According to TASS Russian News Agency, Kremlin Spokesman Dmitry Peskov said, “We are assessing the situation. Certain preparations for such a cap were made. We won’t accept the price cap and we will inform you how the work will be organized once the assessment is over.” On Friday, European Union countries agreed to cap the price of Russian seaborne oil at USD 60 a barrel.
Taking to Twitter, the president of the European Commission, Ursula von der Leyen said, “The EU agreement on an oil price cap, coordinated with G7 and others, will reduce Russia’s revenues significantly. It will help us stabilise global energy prices, benefitting emerging economies around the world.”
Leyen also shared the video on her Twitter account in which she said, “As you know the EU and other major G7 partners will have a full import ban on Russian seaborne oil as of December 5. But we need to ensure that emerging and developing countries continue to have access to some Russian crude oil at limited prices and thus, today the EU the G7 and other global partners have agreed to introduce a global price cap on seaborne oil from Russia.”
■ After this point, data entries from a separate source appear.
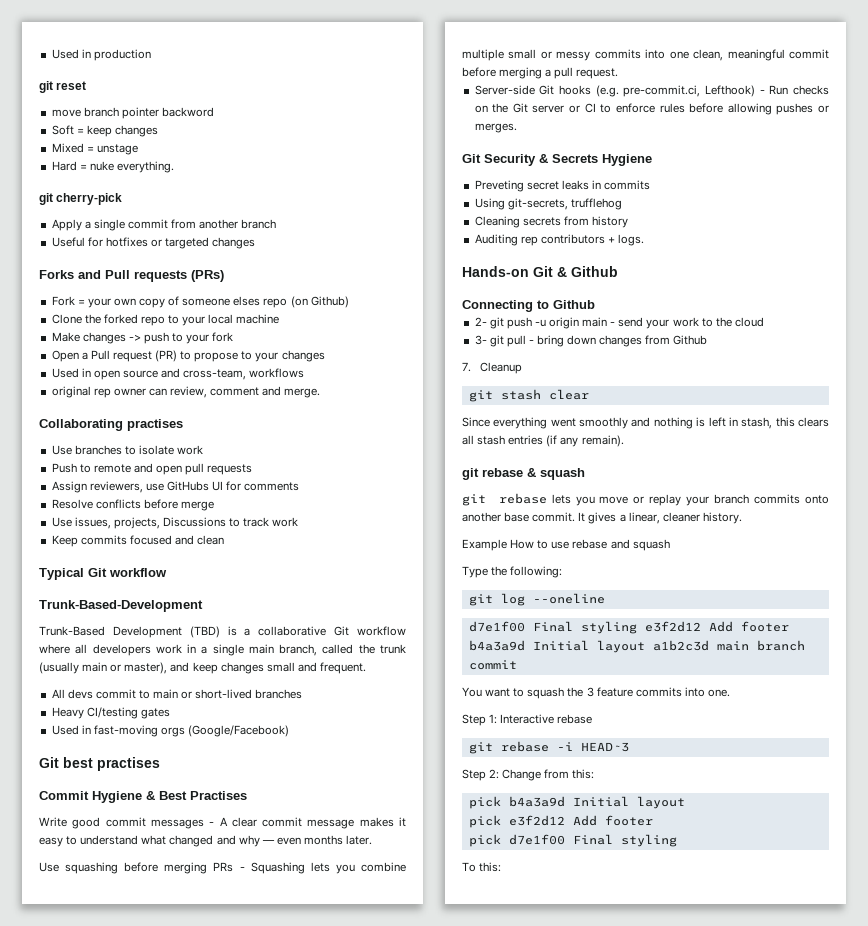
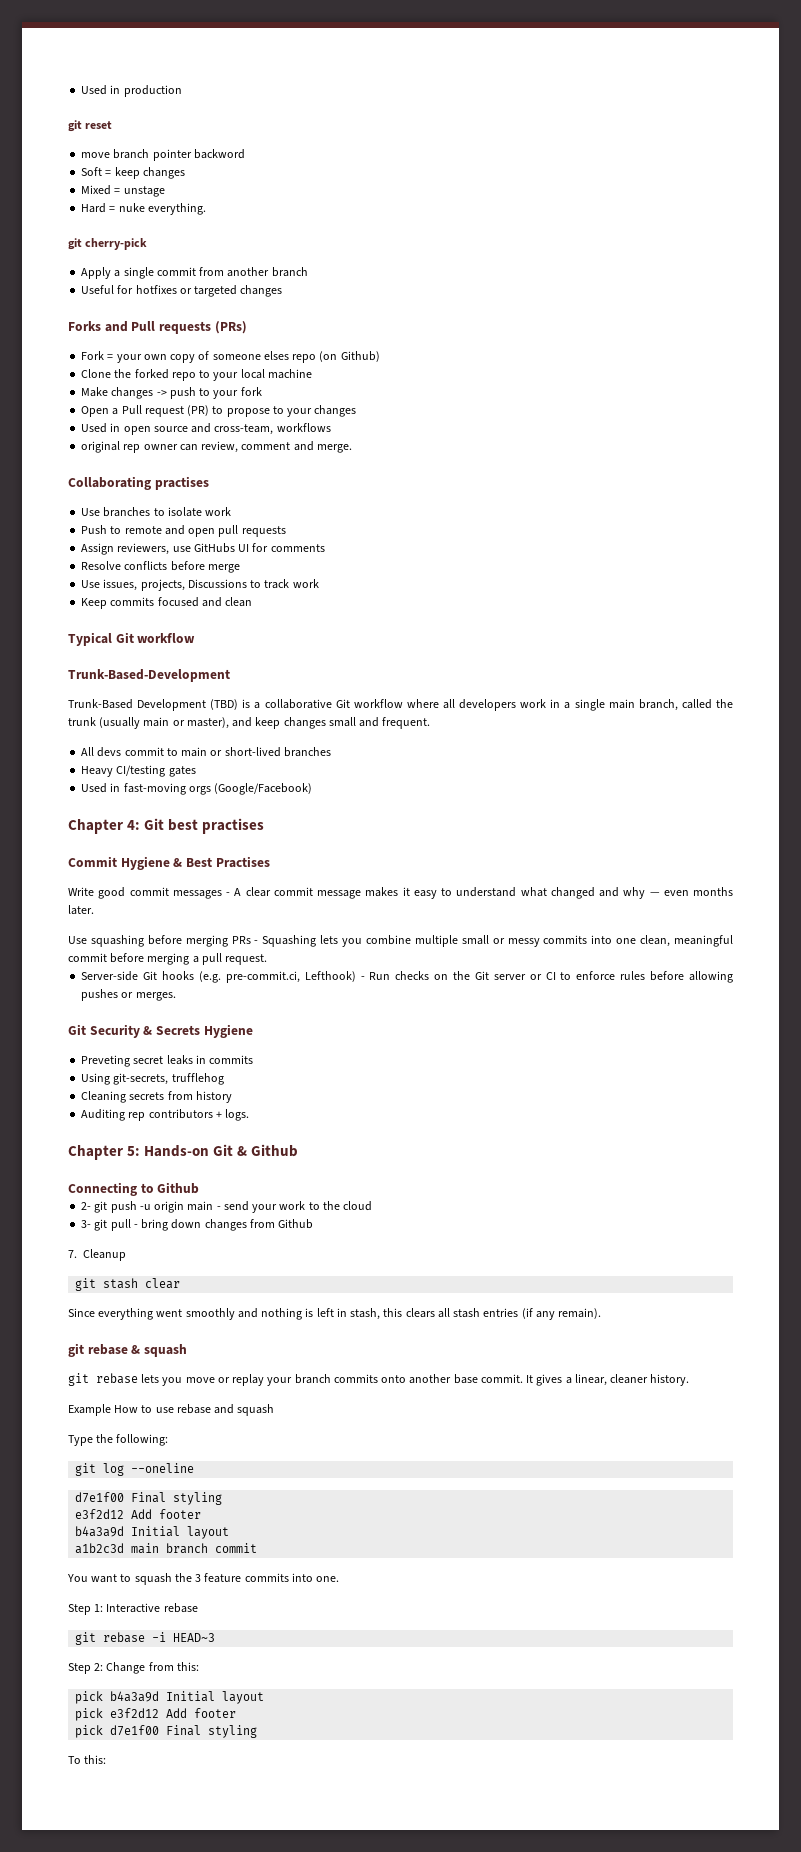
- Git best practises
+ Chapter 4: Git best practises
- Hands-on Git & Github
+ Chapter 5: Hands-on Git & Github
  git log --oneline
- d7e1f00 Final styling e3f2d12 Add footer b4a3a9d Initial layout a1b2c3d main branch commit
+ d7e1f00 Final styling
+ e3f2d12 Add footer
+ b4a3a9d Initial layout
+ a1b2c3d main branch commit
Talking about the objectives, the European Commission president said that firstly, it will strengthen the effect of our sanctions, secondly, it will diminish Russia’s revenues and thirdly, at the same time, it will stabilise global energy markets because it will allow some Russian seaborne oil to be traded, brokered, transported by EU operators to third countries, as long as it is solid below the cap.
“So this price cap will benefit directly emerging and developing economies, and it will be adjustable over time so that we can react to market developments. Together with our partners, we stand united and firm in our opposition to Russia’s atrocious war,” she added.
According to CNN, the West’s biggest economies agreed earlier this year to establish a price cap after lobbying by the United States and vowed to hash out the details by early December. But setting a number had proved difficult.
Capping the price of Russian oil between USD 65 and USD 70 a barrel, a range previously under discussion, wouldn’t have caused much pain for the Kremlin. Urals crude, Russia’s benchmark, has already been trading within or close to that range. EU countries such as Poland and Estonia had pushed for the cap to be lower. (ANI)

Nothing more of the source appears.